** Opening Given entries block **

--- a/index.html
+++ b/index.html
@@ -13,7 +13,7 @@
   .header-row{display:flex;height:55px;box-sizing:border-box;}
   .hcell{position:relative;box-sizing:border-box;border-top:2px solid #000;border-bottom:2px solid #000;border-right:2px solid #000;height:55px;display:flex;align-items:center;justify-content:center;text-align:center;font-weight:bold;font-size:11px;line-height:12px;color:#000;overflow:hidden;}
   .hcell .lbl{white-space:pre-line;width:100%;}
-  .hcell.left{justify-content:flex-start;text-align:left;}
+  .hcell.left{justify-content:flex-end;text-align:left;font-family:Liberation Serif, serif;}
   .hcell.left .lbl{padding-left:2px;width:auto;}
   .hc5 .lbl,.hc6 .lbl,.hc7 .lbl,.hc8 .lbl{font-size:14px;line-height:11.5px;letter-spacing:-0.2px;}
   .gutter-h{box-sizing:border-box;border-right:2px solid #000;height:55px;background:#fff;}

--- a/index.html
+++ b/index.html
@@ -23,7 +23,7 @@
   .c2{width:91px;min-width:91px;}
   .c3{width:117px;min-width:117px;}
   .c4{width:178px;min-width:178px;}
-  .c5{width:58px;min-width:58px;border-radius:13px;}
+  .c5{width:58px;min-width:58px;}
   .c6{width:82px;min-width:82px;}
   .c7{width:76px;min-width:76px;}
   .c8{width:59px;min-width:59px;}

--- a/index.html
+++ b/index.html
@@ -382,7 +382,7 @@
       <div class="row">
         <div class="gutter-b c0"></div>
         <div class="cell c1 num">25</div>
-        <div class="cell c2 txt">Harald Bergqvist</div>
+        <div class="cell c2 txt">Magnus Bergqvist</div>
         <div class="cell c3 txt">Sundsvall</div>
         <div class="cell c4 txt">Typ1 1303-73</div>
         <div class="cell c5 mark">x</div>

** Closing Given entries block **

● Exercise:
Down to the last line, return the data above exactly.

● Exercise solution:
--- a/index.html
+++ b/index.html
@@ -13,7 +13,7 @@
   .header-row{display:flex;height:55px;box-sizing:border-box;}
   .hcell{position:relative;box-sizing:border-box;border-top:2px solid #000;border-bottom:2px solid #000;border-right:2px solid #000;height:55px;display:flex;align-items:center;justify-content:center;text-align:center;font-weight:bold;font-size:11px;line-height:12px;color:#000;overflow:hidden;}
   .hcell .lbl{white-space:pre-line;width:100%;}
-  .hcell.left{justify-content:flex-start;text-align:left;}
+  .hcell.left{justify-content:flex-end;text-align:left;font-family:Liberation Serif, serif;}
   .hcell.left .lbl{padding-left:2px;width:auto;}
   .hc5 .lbl,.hc6 .lbl,.hc7 .lbl,.hc8 .lbl{font-size:14px;line-height:11.5px;letter-spacing:-0.2px;}
   .gutter-h{box-sizing:border-box;border-right:2px solid #000;height:55px;background:#fff;}

--- a/index.html
+++ b/index.html
@@ -23,7 +23,7 @@
   .c2{width:91px;min-width:91px;}
   .c3{width:117px;min-width:117px;}
   .c4{width:178px;min-width:178px;}
-  .c5{width:58px;min-width:58px;border-radius:13px;}
+  .c5{width:58px;min-width:58px;}
   .c6{width:82px;min-width:82px;}
   .c7{width:76px;min-width:76px;}
   .c8{width:59px;min-width:59px;}

--- a/index.html
+++ b/index.html
@@ -382,7 +382,7 @@
       <div class="row">
         <div class="gutter-b c0"></div>
         <div class="cell c1 num">25</div>
-        <div class="cell c2 txt">Harald Bergqvist</div>
+        <div class="cell c2 txt">Magnus Bergqvist</div>
         <div class="cell c3 txt">Sundsvall</div>
         <div class="cell c4 txt">Typ1 1303-73</div>
         <div class="cell c5 mark">x</div>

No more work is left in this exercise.